* WHAT IS NEEDED *
Once the line with "(119, 177) none" is found in the data, output it and each following line exactly, up to and including the line with "(101, 323) none", and nothing before or after.
[AVAILABLE DATA]
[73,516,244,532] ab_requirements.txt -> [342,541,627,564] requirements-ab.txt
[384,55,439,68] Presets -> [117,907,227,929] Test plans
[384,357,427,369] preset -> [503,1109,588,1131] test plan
[/AVAILABLE DATA]
[AVAILABLE DATA]
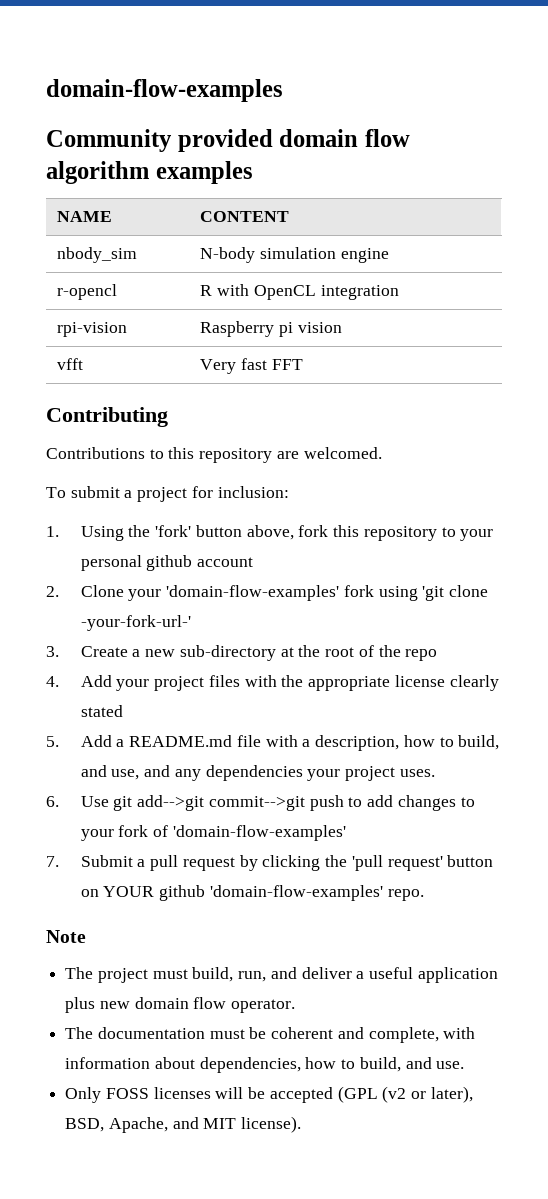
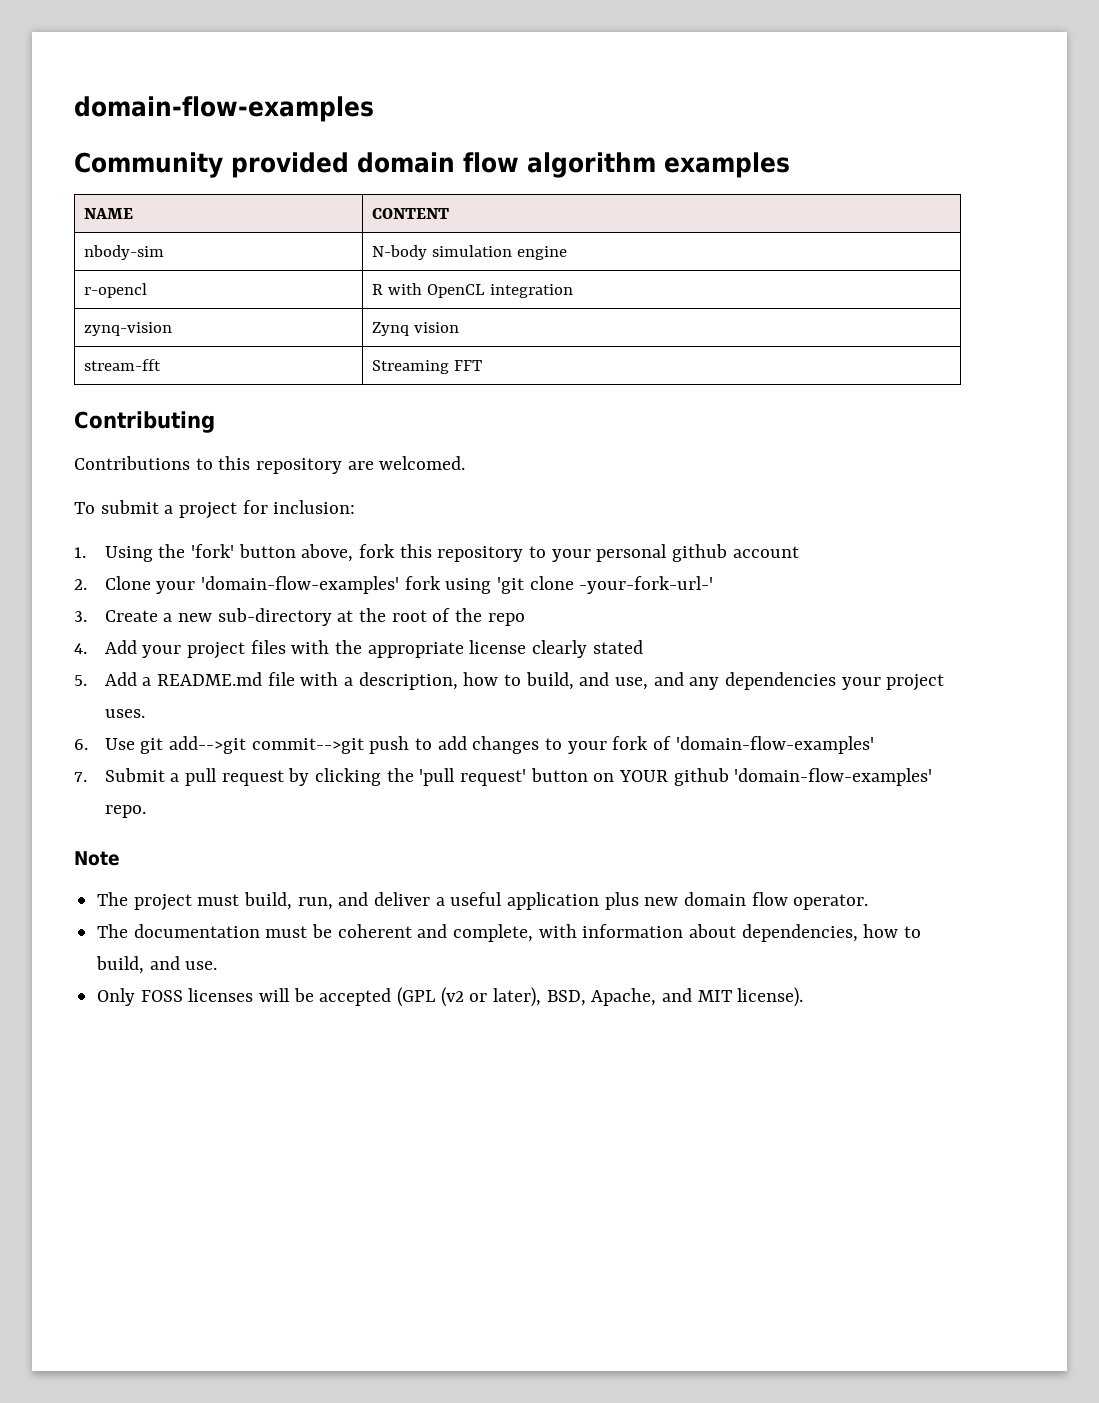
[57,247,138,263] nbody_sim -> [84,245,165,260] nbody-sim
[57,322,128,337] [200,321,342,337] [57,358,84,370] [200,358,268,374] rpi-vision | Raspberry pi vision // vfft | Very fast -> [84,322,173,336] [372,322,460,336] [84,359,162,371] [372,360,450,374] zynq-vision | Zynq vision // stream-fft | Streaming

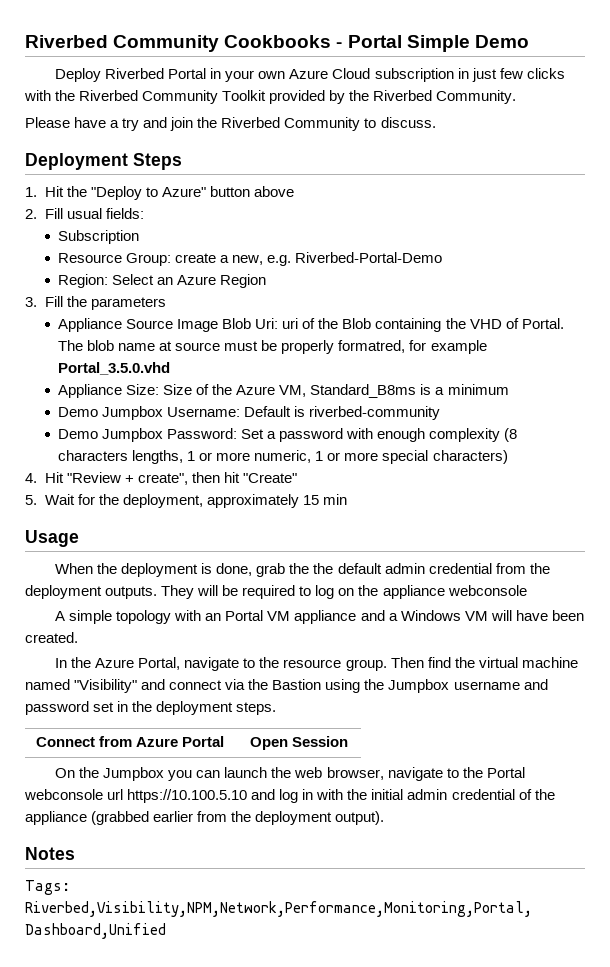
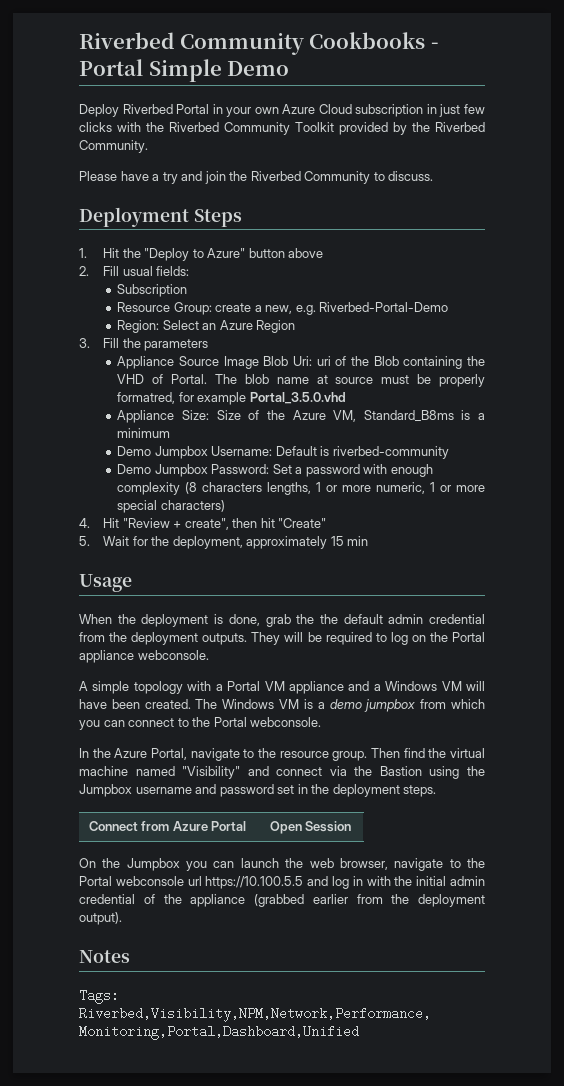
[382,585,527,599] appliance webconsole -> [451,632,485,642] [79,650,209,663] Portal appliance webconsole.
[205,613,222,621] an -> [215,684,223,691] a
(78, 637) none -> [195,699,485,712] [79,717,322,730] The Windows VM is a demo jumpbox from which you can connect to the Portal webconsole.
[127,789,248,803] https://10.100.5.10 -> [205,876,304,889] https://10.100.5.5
[/AVAILABLE DATA]
[AVAILABLE DATA]
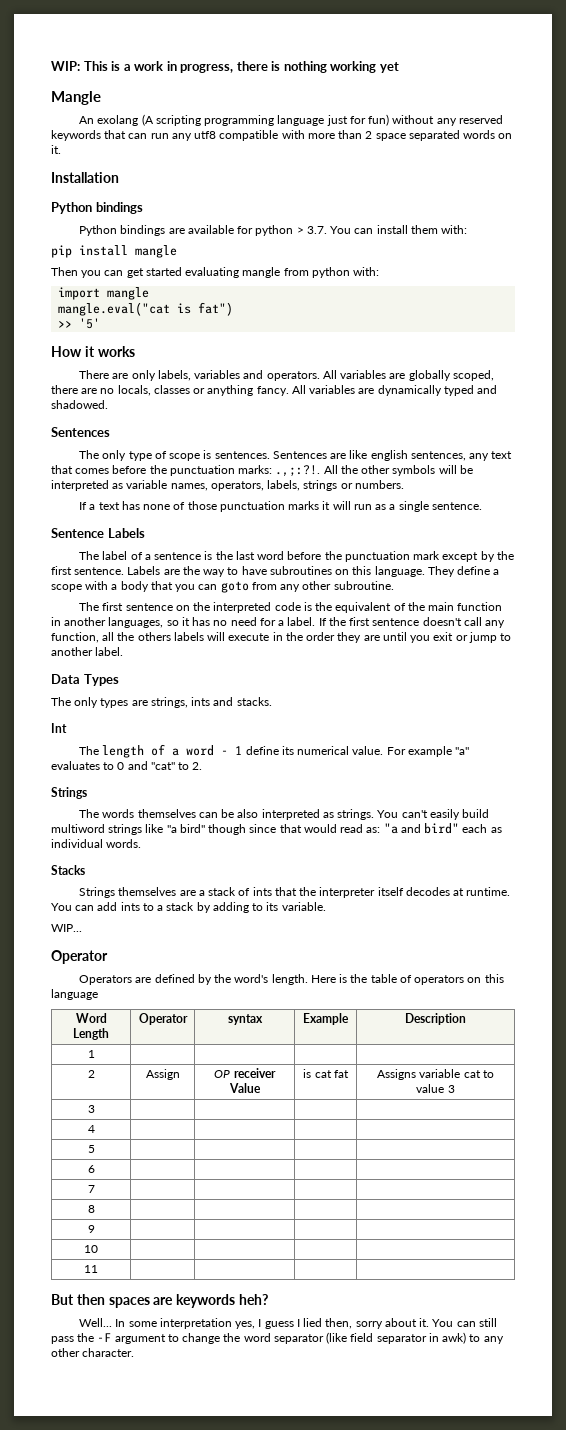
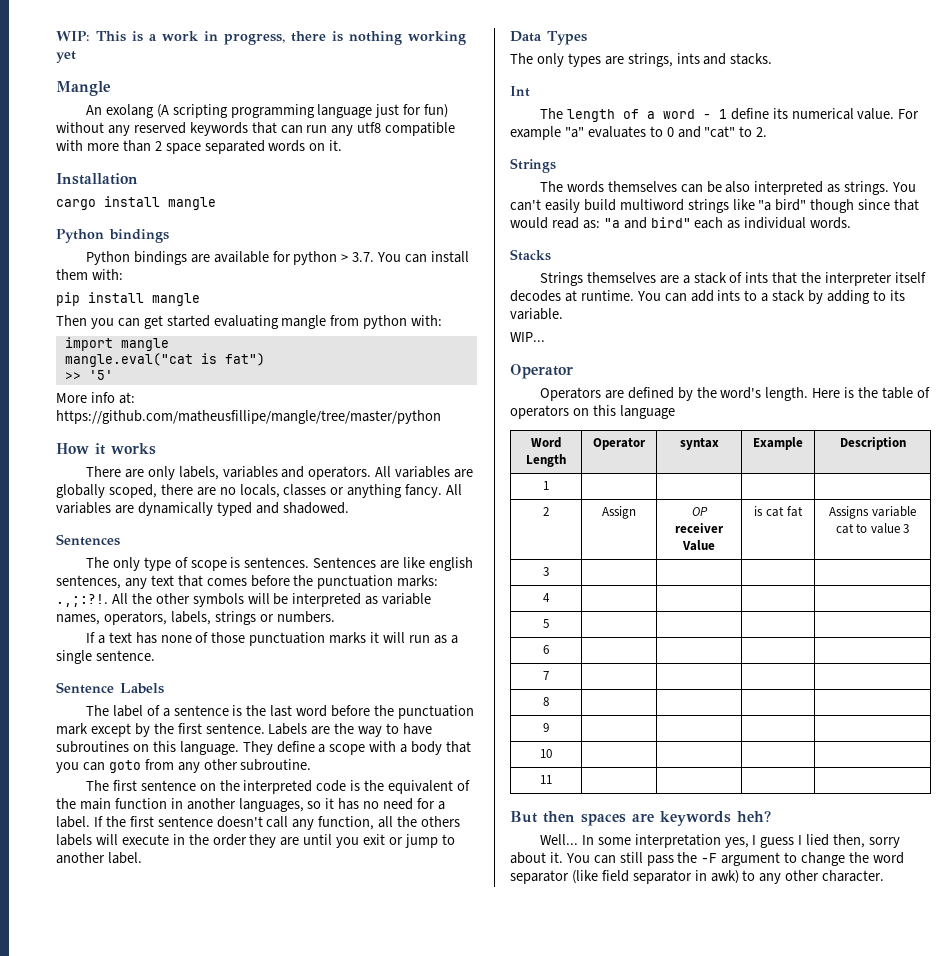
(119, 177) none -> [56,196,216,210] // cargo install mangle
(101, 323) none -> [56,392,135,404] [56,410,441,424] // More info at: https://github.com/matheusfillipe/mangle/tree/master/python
[/AVAILABLE DATA]
* WRITTEN ANSWER *
(119, 177) none -> [56,196,216,210] // cargo install mangle
(101, 323) none -> [56,392,135,404] [56,410,441,424] // More info at: https://github.com/matheusfillipe/mangle/tree/master/python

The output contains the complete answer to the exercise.